Nicholas Van Der Rohe | FW2012/13

Da quando ho deciso di integrare le letture notturne con interminabili viaggi in rete attraverso siti di paranoica quanto interessante contro-informazione, a mo’ di parassita che nel laboratorio del fornaio svolazza qua e là nella speranza di depositare un po’ di uova (nel mio caso quelle della curiosità) nella farina, mi capita di vedere simboli e connessioni dappertutto, una trama che s’intreccia tutt’attorno, seguendo i fili della quale arrivi a una serie di telai (riti cristiani, massoneria e società segrete, culti magici) tutti collegati in qualche modo – attraverso nodi a volte vistosissimi, altre quasi invisibili – al paganesimo pre-cristiano, alcuni semplificandone il disegno altri sofisticandone gli intrecci.

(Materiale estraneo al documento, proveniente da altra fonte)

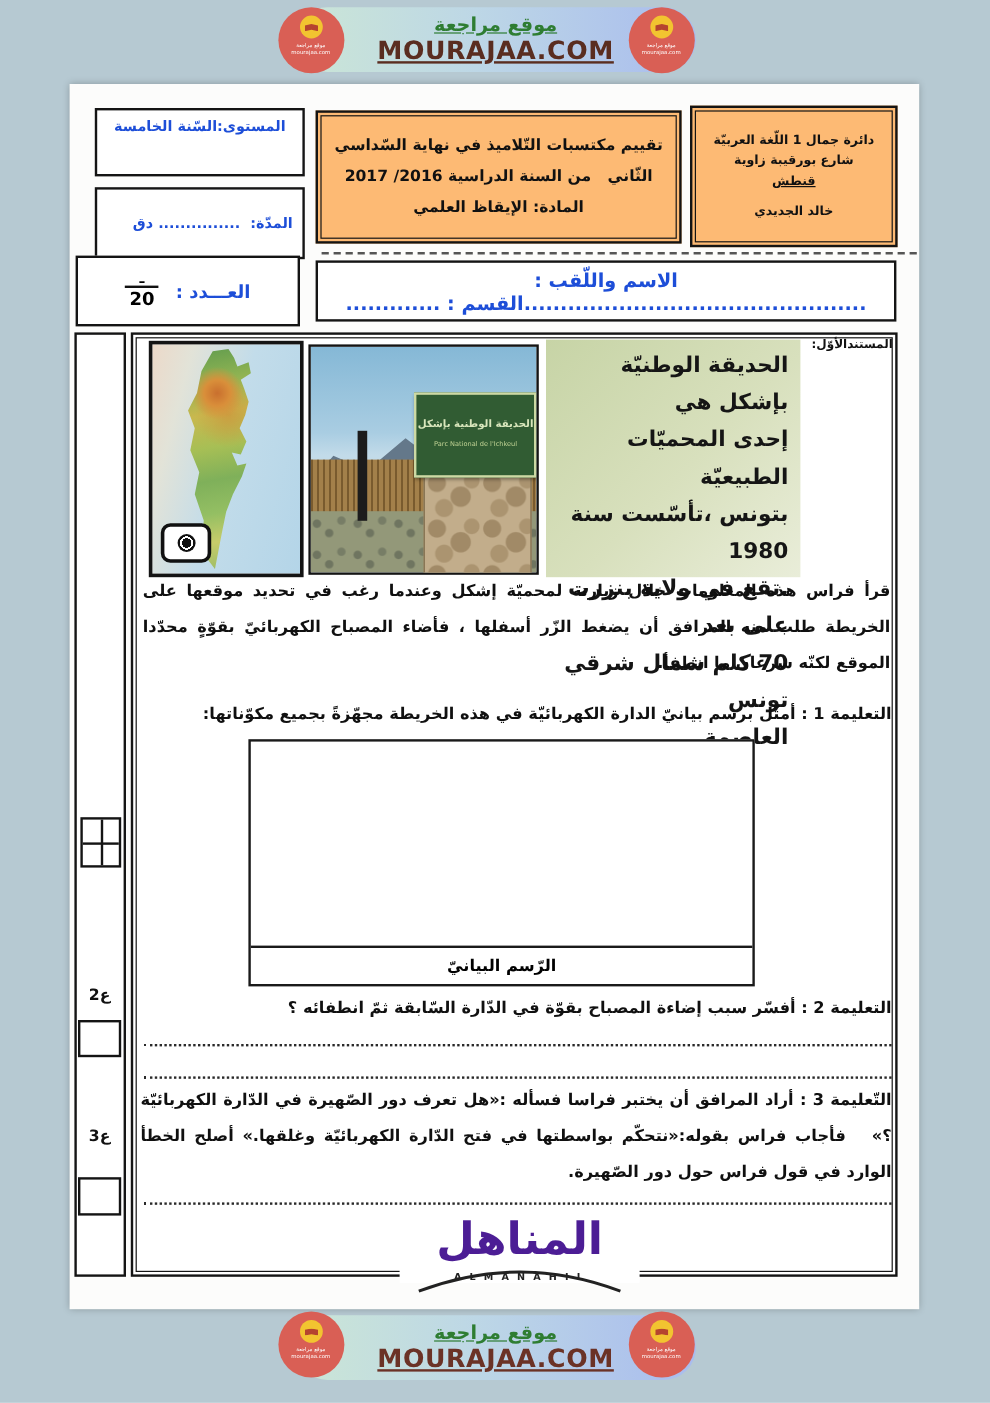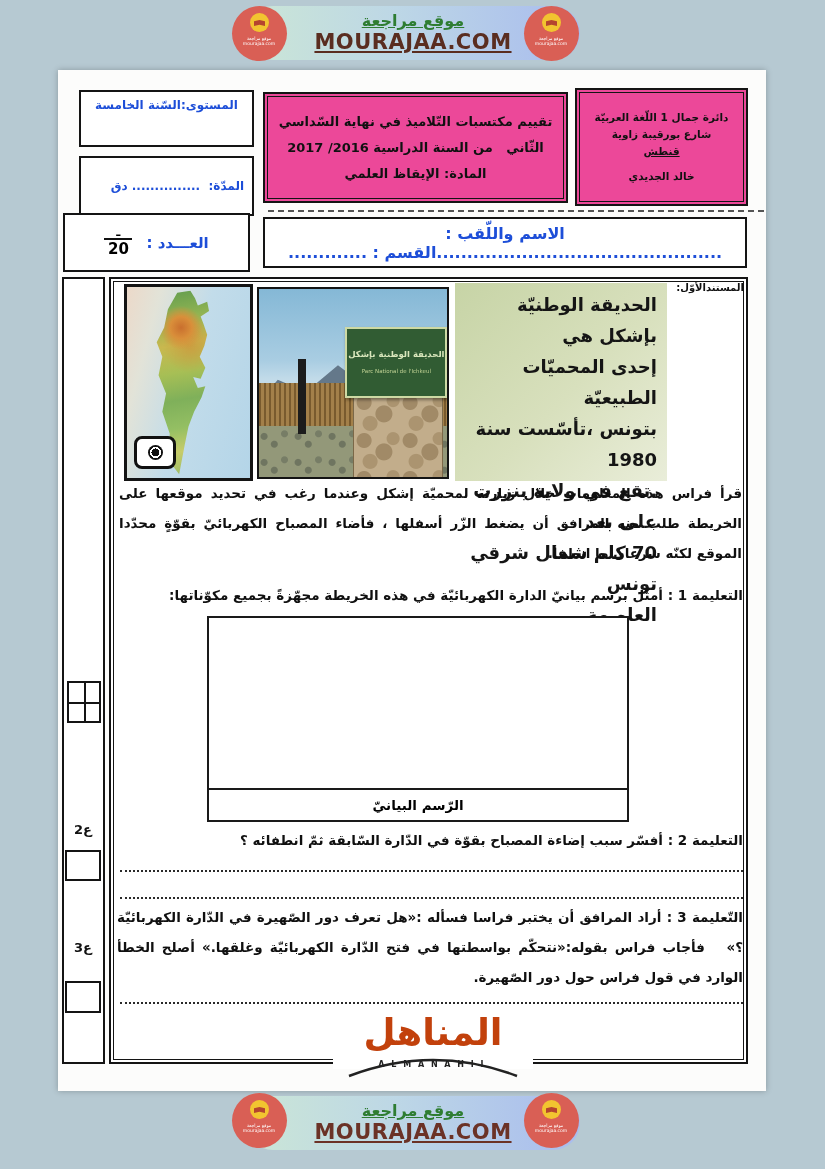--- a/index.html
+++ b/index.html
@@ -22,7 +22,7 @@
   .paper{left:58px;top:70px;width:708px;height:1021px;background:#fcfcfb;
          box-shadow:0 0 6px rgba(0,0,0,.25);}
   .box{border:2px solid #141414;background:#fff;}
-  .dbox{border:2px solid #141414;padding:2px;background:#ec4899;}
+  .dbox{border:2px solid #141414;padding:2px;background:#fdba74;}
   .dbox-in{border:1px solid #141414;width:100%;height:100%;box-sizing:border-box;
            display:flex;flex-direction:column;align-items:center;justify-content:center;}
   .rtl{direction:rtl;}

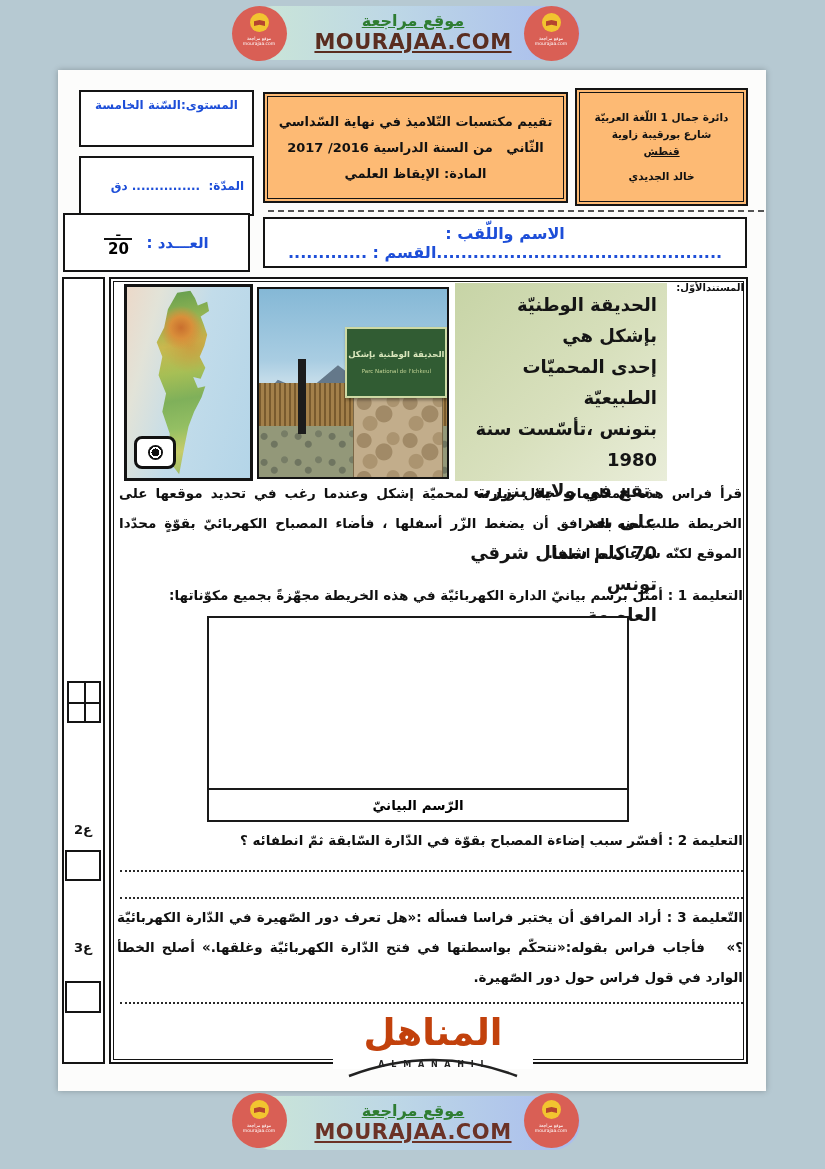--- a/index.html
+++ b/index.html
@@ -93,7 +93,7 @@
               display:flex;align-items:center;justify-content:center;font-size:13.5px;font-weight:800;}
   
   .logo{display:flex;flex-direction:column;align-items:center;background:#fff;padding:0 10px;}
-  .logo-ar{font-size:37px;font-weight:900;color:#c2410c;line-height:38px;letter-spacing:1px;}
+  .logo-ar{font-size:37px;font-weight:900;color:#4c1d95;line-height:38px;letter-spacing:1px;}
   .logo-latin{font-size:8px;font-weight:700;letter-spacing:2px;color:#222;margin-top:-22px;}
   .doc-label{font-size:10px;font-weight:800;color:#111;}
 </style>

Inutile dire che di fronte alle stampe della nuova collezione di Nicholas Van Der Rohe ho passato la mattinata, soprattutto perché visto il personaggio – quasi un eremita che dalle fiandre, appassionato d’alchimia, crea i suoi foulard con una cura maniacale, affidandone poi la produzione a laboratori italiani – considerarne solo l’estetica senza rimuginare un po’ sul simbolismo mi sarebbe sembrato un vero affronto verso chi (a differenza dei designers con la poetica dell’accozzaglia) è evidente che s’affanna in ricerche spaccatempie, disseminando di concetti quelli che all’occhio poco paranoico potrebbero sembrare semplici foulard.

Ma il Van Der Rohe, devo dire, mi ha fregato, perché a parte il riconoscibilissimo omaggio a La dama e l’unicorno, misteriosa quanto magnifica serie di arazzi quattrocenteschi carichi di simboli esoterico-massonici, offerti pure in abbondanza in un altro esemplare (colonne, occhi divini, grandi G, geometria, cazzuole, cuori fiammeggianti…); a parte le mappe astrologiche; a parte le montagne sovrapposte le une alle altre (una parete di pietra a conservar segreti o sulle quali scolpire simboli?); a parte la mano radiografata sul cui indici sembra sia spuntato un fiore (la conoscenza, espressa dal toccare e dall’indicare, è vita); a parte l’intreccio vegetal-autostradale a fornire al meno esperto la chiave iconografica del tutto… a parte tutto questo non sono invece riuscito ad identificare tante altre cose. Ma forse è anche per questo che trovo le creazioni del designer belga tanto affascinanti.